The Ultimate Irony: When the Roaster Can’t Handle the Roast
"The Akaash Files"
If you’ve spent any time in the comedy podcast universe over the last few years, you know the absolute gospel that shows like Flagrant live by: “Everyone gets these jokes.” It’s the ultimate shield. It’s the mission statement, the ethos, the holy grail of edgy, boundary-pushing comedy.
You dish it out, you take it, and nobody gets a pass.
Until, well... someone does.
The internet is currently losing its mind over Akash Singh’s sudden, quiet exit from Flagrant. For a guy who made a career out of relentlessly clowning people online, remember when he absolutely ripped into a British audience member for just sitting there and checking his hand calluses? his vanishing act is the plot twist nobody saw coming. Or maybe, if you were watching closely, everybody did.
The Anatomy of an Online Backlash
It all started going downhill when Akash’s wife, Jasleen, started sharing a bit too much on her own platform. We’re talking about everything from complaining about him kissing her too much to making wild, hyper-exaggerated jokes about trying to have an orgy.
Naturally, the internet did what the internet does best: it turned into a ruthless joke factory.
Suddenly, the Flagrant comment section wasn’t just laughing with the guys; they were actively weaponizing the show’s own humor against Akash. The nicknames alone were diabolical:
Jada Pinkett Singh
Red Dot Table Talk
Chicken Curry
For years, Andrew Schulz and the crew have argued that comedy is a meritocracy - if a joke is funny, it flies, regardless of who it hurts. But it turns out there’s a massive difference between laughing at a random TikToker and sitting on a couch while your co-hosts crack up at the darkest, most humiliating moment of your personal life.
The “Free Speech” Hypocrisy
The real sting here isn’t just that Akash left; it’s how he left. Cracking jokes for years and then exiting without even a final goodbye episode feels like a massive letdown to the fans. It forces us to look back at old Flagrant episodes with a heavy dose of irony.

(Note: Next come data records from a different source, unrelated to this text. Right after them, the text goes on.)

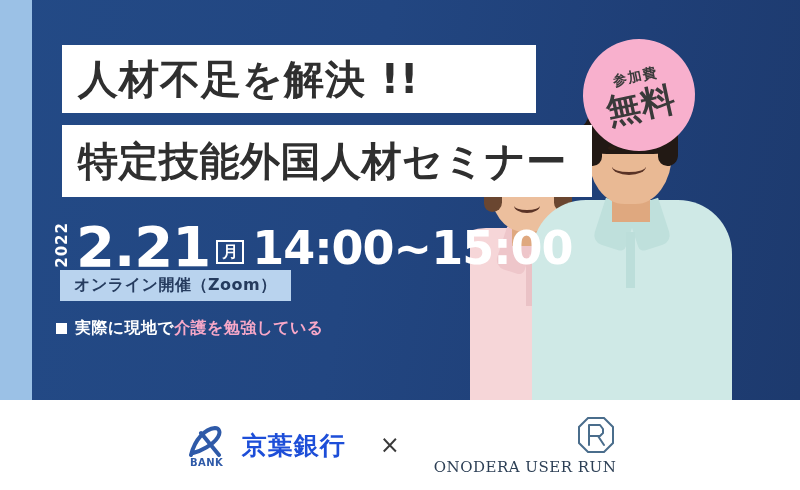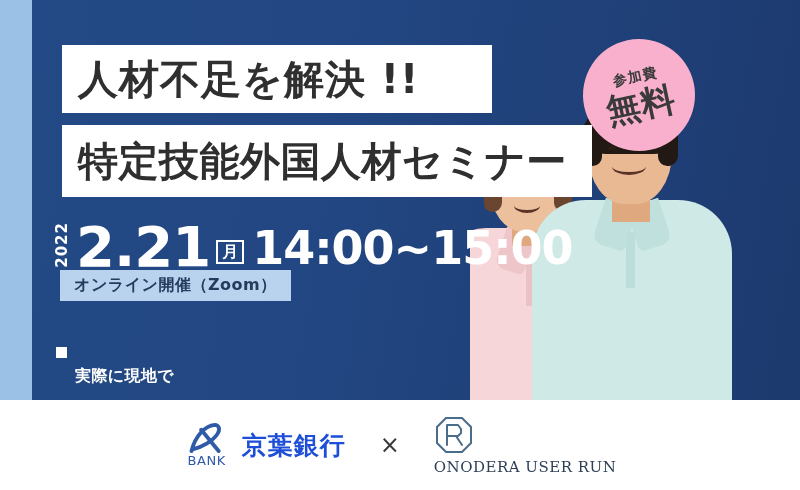--- a/index.html
+++ b/index.html
@@ -171,21 +171,21 @@
   }
 
   
   .headline {
     position: absolute;
     background: #ffffff;
     box-sizing: border-box;
     display: flex;
     align-items: center;
   }
-  .headline-1 { left: 62px; top: 45px;  width: 430px; height: 68px; }
+  .headline-1 { left: 62px; top: 45px;  width: 474px; height: 68px; }
   .headline-2 { left: 62px; top: 125px; width: 530px; height: 72px; }
   .headline span {
     font-size: 40px;
     font-weight: 700;
     color: #2f2f2f;
     letter-spacing: 1px;
     padding-left: 16px;
     white-space: nowrap;
   }
   .headline-2 span { letter-spacing: 0.5px; }
@@ -283,21 +283,21 @@
     font-weight: 700;
     letter-spacing: 0.4px;
     white-space: nowrap;
   }
   .bullet-marker {
     width: 11px; height: 11px;
     background: #ffffff;
     margin-right: 8px;
     flex: none;
   }
-  .t-white { color: #ffffff; margin-top: 48px; }
+  .t-white { color: #ffffff; }
   .t-pink  { color: #f8a8c8; }
 
   
   .footer {
     position: absolute;
     left: 0; top: 400px;
     width: 800px; height: 90px;
     display: flex;
     align-items: center;
     justify-content: center;
@@ -310,40 +310,40 @@
   }
   .keiyo-mark {
     position: relative;
     width: 46px; height: 46px;
     display: flex;
     flex-direction: column;
     align-items: center;
     justify-content: flex-end;
   }
   .keiyo-bank-word {
-    font-size: 13px;
-    font-weight: 400;
+    font-size: 10px;
+    font-weight: 700;
     color: #2f5aa8;
     letter-spacing: 0.5px;
   }
   .keiyo-name {
     font-size: 25px;
     font-weight: 700;
     color: #1d4ed8;
     letter-spacing: 1px;
   }
   .cross {
     font-size: 24px;
     color: #3a3a3a;
     font-weight: 400;
   }
   .onodera {
     display: flex;
     flex-direction: column;
-    align-items: flex-start;
+    align-items: flex-end;
     gap: 3px;
   }
   .onodera-name {
     font-size: 15px;
     color: #2c3f55;
     font-family: "DejaVu Serif", "Liberation Serif", serif;
     letter-spacing: 0.5px;
   }
 </style>
 </head>
@@ -401,20 +401,21 @@
     <div class="daybox">月</div>
     <div class="time">14:00~15:00</div>
   </div>
 
   <div class="zoom-pill">オンライン開催（Zoom）</div>
 
   <div class="bullets">
     <div class="bullet">
       <span class="bullet-marker"></span>
       <span class="t-white">実際に現地で</span>
+      <span class="t-pink">介護を勉強している</span>
     </div>
   </div>
 
   <div class="footer">
     <div class="keiyo">
       <div class="keiyo-mark">
         <svg width="44" height="32" viewBox="0 0 44 32" aria-hidden="true">
           <path d="M6 30 C10 14, 20 4, 30 3 C34 3, 36 7, 33 12 C28 20, 16 26, 8 28" fill="none" stroke="#2f5aa8" stroke-width="4" stroke-linecap="round"></path>
           <path d="M16 8 L34 30" fill="none" stroke="#2f5aa8" stroke-width="4" stroke-linecap="round"></path>
         </svg>

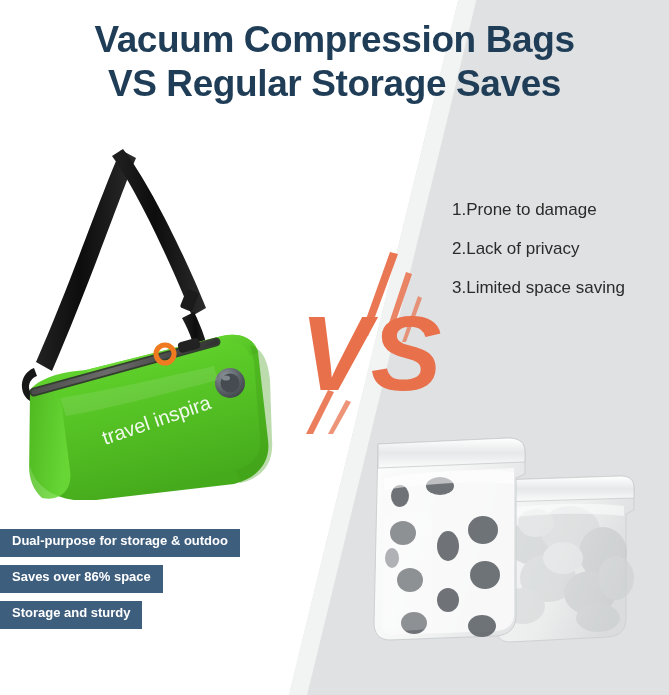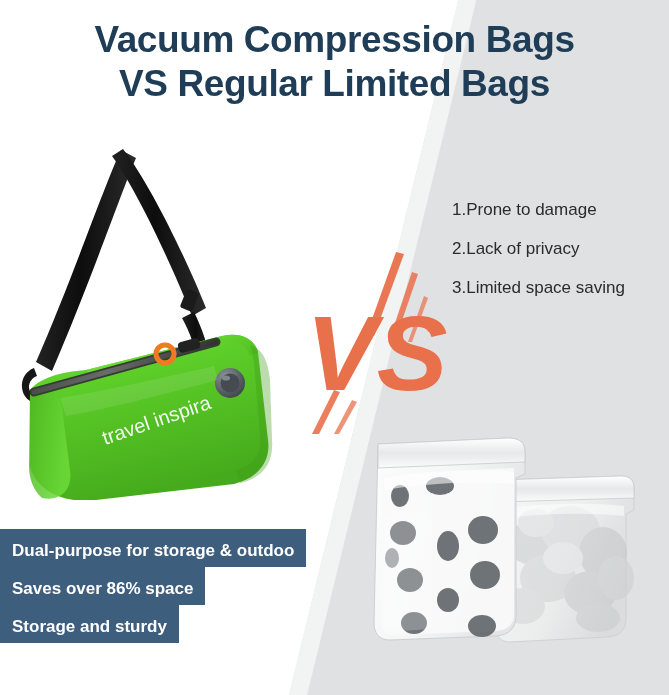--- a/index.html
+++ b/index.html
@@ -63,21 +63,21 @@
     top: 140px;
     width: 300px;
     height: 360px;
     z-index: 5;
   }
   .bag-svg { display: block; }
 
   
   .vs-area {
     position: absolute;
-    left: 300px;
+    left: 294px;
     top: 250px;
     width: 150px;
     height: 185px;
     z-index: 7;
   }
 
   
   .cons-list {
     position: absolute;
     left: 452px;
@@ -106,42 +106,42 @@
   
   .features {
     position: absolute;
     left: 0;
     top: 529px;
     z-index: 9;
   }
   .feature-badge {
     background: #3e5e7e;
     color: #ffffff;
-    font-size: 17px;
+    font-size: 13px;
     font-weight: bold;
     line-height: 19px;
-    padding: 12px 12px 7px 12px;
-    margin-bottom: 0;
+    padding: 2px 12px 7px 12px;
+    margin-bottom: 8px;
     display: inline-block;
     white-space: nowrap;
   }
   .feature-row { display: block; }
 </style>
 </head>
 <body>
 
 <div id="canvas">
 
   <div class="bg-white"></div>
   <div class="bg-gray"></div>
   <div class="bg-gray-edge"></div>
 
   <div class="title-block">
     <div class="title-line">Vacuum Compression Bags</div>
-    <div class="title-line">VS Regular Limited Bags</div>
+    <div class="title-line">VS Regular Storage Saves</div>
   </div>
 
   <div class="bag-area">
     <svg class="bag-svg" width="300" height="360" viewBox="0 0 300 360">
       <defs>
         <linearGradient id="greenGrad" x1="0" y1="0" x2="0.35" y2="1">
           <stop offset="0%" stop-color="#6ede38"></stop>
           <stop offset="38%" stop-color="#5bcb28"></stop>
           <stop offset="100%" stop-color="#46ab1c"></stop>
         </linearGradient>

“You don’t care about jokes, bro. You care about being told you’re right... Remove this identity that you just care about free speech... because that’s not who you are.”
Schulz said those exact words on the podcast a while back, targeting other comedians who claim to love free speech until the crosshairs are pointed at them. Fast forward to 2026, and those words feel like an eerie prophecy about his own co-host.
According to Jasleen, Akash always instilled the idea that “friendship needs to come before the podcast.” If that’s true, it seems Akash realized the chemistry on that couch was no longer genuine. When your friends value the “bit” more than your feelings, the laughter stops being fun.
In a weird twist of fate, Akash might be the first comedian to be completely roasted off his own show by the comment section. It makes you want to give props to people like Khalyla Kuhn, who took years of brutal internet hate and stood her ground until it died down.
Akash chose a different route: he packed up his mic and walked away. Because at the end of the day, everybody can get these jokes, but not everybody can survive them.